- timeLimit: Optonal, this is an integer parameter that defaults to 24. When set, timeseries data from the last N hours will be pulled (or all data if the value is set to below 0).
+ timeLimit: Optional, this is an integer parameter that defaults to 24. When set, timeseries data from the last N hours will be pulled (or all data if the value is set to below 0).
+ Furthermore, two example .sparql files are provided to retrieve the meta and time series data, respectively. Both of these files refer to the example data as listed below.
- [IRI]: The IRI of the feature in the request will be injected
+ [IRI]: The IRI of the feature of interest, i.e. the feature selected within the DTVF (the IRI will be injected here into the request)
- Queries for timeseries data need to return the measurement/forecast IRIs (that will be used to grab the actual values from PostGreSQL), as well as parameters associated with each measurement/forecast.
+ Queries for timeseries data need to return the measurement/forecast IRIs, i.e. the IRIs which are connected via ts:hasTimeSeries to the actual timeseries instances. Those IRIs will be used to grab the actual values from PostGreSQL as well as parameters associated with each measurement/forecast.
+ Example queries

---

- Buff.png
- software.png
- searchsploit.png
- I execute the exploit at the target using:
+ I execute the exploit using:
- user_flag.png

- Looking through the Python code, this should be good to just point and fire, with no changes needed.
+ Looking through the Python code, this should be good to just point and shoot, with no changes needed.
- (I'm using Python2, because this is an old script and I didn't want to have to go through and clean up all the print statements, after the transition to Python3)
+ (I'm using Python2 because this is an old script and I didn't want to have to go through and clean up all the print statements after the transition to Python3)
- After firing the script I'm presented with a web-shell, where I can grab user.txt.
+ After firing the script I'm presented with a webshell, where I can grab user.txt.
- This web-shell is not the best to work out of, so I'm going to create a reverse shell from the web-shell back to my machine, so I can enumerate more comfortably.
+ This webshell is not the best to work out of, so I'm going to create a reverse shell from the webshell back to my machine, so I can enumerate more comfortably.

◆ **Instructions to follow**
Bring together all lines of the entries above in which the string "each" occurs.

◆ **Solution to the problem**
- Queries for timeseries data need to return the measurement/forecast IRIs (that will be used to grab the actual values from PostGreSQL), as well as parameters associated with each measurement/forecast.
+ Queries for timeseries data need to return the measurement/forecast IRIs, i.e. the IRIs which are connected via ts:hasTimeSeries to the actual timeseries instances. Those IRIs will be used to grab the actual values from PostGreSQL as well as parameters associated with each measurement/forecast.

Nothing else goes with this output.